Hmm, the point of this post is to argue that we won’t make AGI via a specific development path involving the following three ingredients, blah blah blah. Then there’s a second step: “If so, then what? What does that imply about the resulting AGI?” I didn’t talk about that; it’s a different issue. In particular I am not making the argument that “the algorithm’s cognition will basically be human-legible”, and I don’t believe that.
All of that sounds reasonable to me. I still don’t see why you think editing weights is required, as opposed to something like editing external memory.
(Also, maybe we just won’t have AGI that learns by reading books, and instead it will be more useful to have a lot of task-specific AI systems with a huge amount of “built-in” knowledge, similarly to GPT-3. I wouldn’t put this as my most likely outcome, but it seems quite plausible.)
It seems totally plausible to give AI systems an external memory that they can read to / write from, and then you learn linear algebra without editing weights but with editing memory. Alternatively, you could have a recurrent neural net with a really big hidden state, and then that hidden state could be the equivalent of what you’re calling “synapses”.
I agree with Steve that it seems really weird to have these two parallel systems of knowledge encoding the same types of things. If an AGI learned the skill of speaking english during training, but then learned the skill of speaking french during deployment, then your hypotheses imply that the implementations of those two language skills will be totally different. And it then gets weirder if they overlap—e.g. if an AGI learns a fact during training which gets stored in its weights, and then reads a correction later on during deployment, do those original weights just stay there?
I do expect that we will continue to update AGI systems via editing weights in training loops, even after deployment. But this will be more like an iterative train-deploy-train-deploy cycle where each deploy step lasts e.g. days or more, rather than editing weights all the time (as with humans).
Based on this I guess your answer to my question above is “no”: the original fact will get overridden a few days later, and also the knowledge of french will be transferred into the weights eventually. But if those updates occur via self-supervised learning, then I’d count that as “autonomously edit[ing] its weights after training”. And with self-supervised learning, you don’t need to wait long for feedback, so why wouldn’t you use it to edit weights all the time? At the very least, that would free up space in the short-term memory/hidden state.

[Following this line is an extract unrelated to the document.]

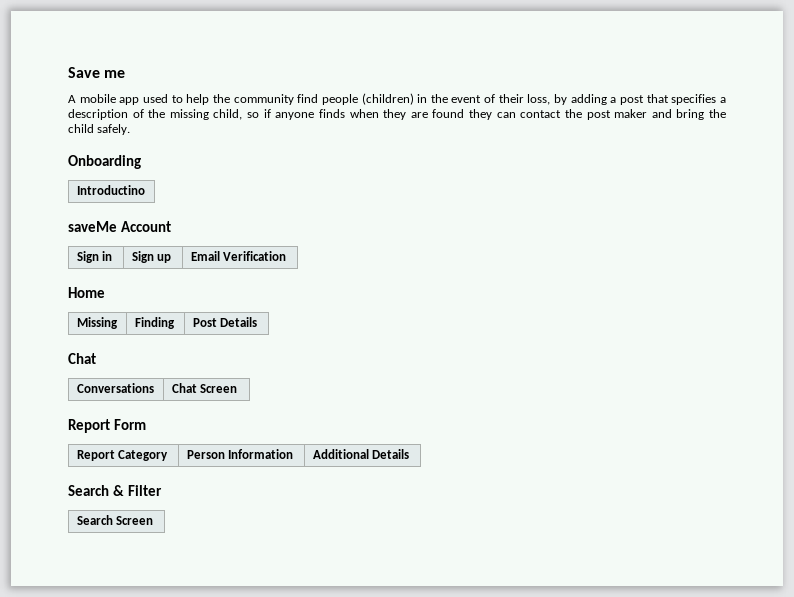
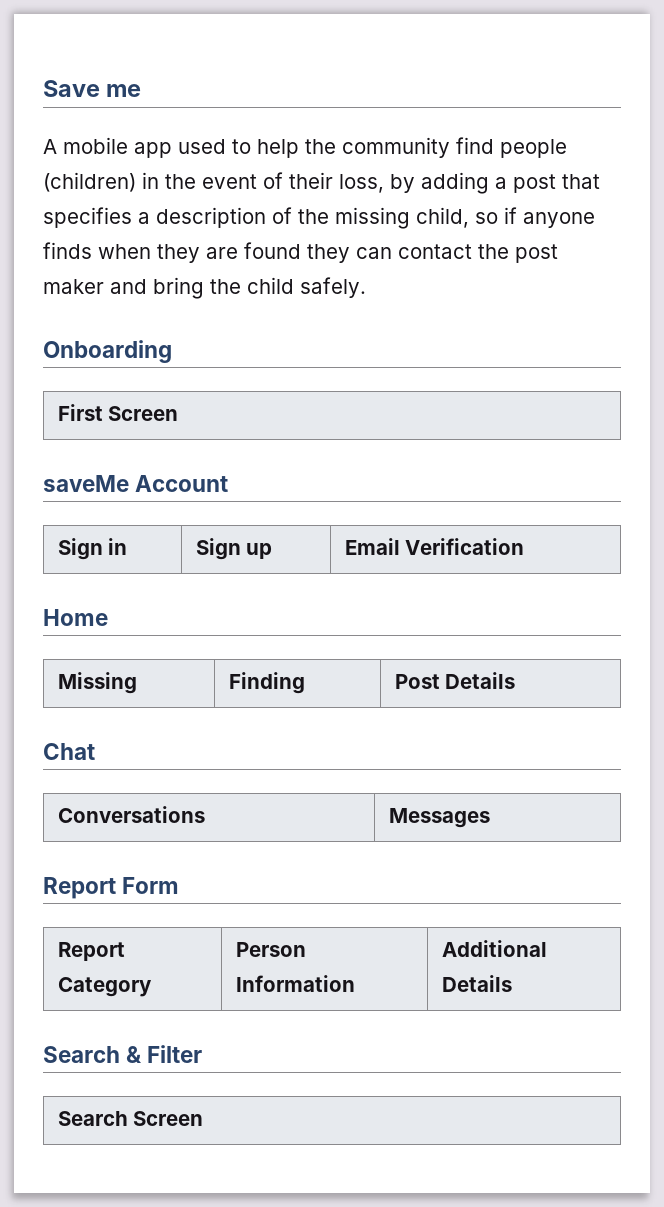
[76,185,145,195] Introductino -> [57,404,179,421] First Screen
[171,383,238,393] Chat Screen -> [388,808,490,828] Messages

For my own part I’m happy to concede that AGIs will need some way of editing their weights during deployment. The big question for me is how continuous this is with the rest of the training process. E.g. do you just keep doing SGD, but with a smaller learning rate? Or will there be a different (meta-learned) weight update mechanism? My money’s on the latter. If it’s the former, then that would update me a bit towards Steve’s view, but I think I’d still expect evolution to be a good analogy for the earlier phases of SGD.
Maybe we just won’t have AGI that learns by reading books, and instead it will be more useful to have a lot of task-specific AI systems with a huge amount of “built-in” knowledge, similarly to GPT-3.
If this is the case, then that would shift me away from thinking of evolution as a good analogy for AGI, because the training process would then look more like the type of skill acquisition that happens during human lifetimes. In fact, this seems like the most likely way in which Steve is right that evolution is a bad analogy.
If an AGI learned the skill of speaking english during training, but then learned the skill of speaking french during deployment, then your hypotheses imply that the implementations of those two language skills will be totally different. And it then gets weirder if they overlap—e.g. if an AGI learns a fact during training which gets stored in its weights, and then reads a correction later on during deployment, do those original weights just stay there?
Idk, this just sounds plausible to me. I think the hope is that the weights encode more general reasoning abilities, and most of the “facts” or “background knowledge” gets moved into memory, but that won’t happen for everything and plausibly there will be this strange separation between the two. But like, sure, that doesn’t seem crazy.
I do expect we reconsolidate into weights through some outer algorithm like gradient descent (and that may not require any human input). If you want to count that as “autonomously editing its weights”, then fine, though I’m not sure how this influences any downstream disagreement.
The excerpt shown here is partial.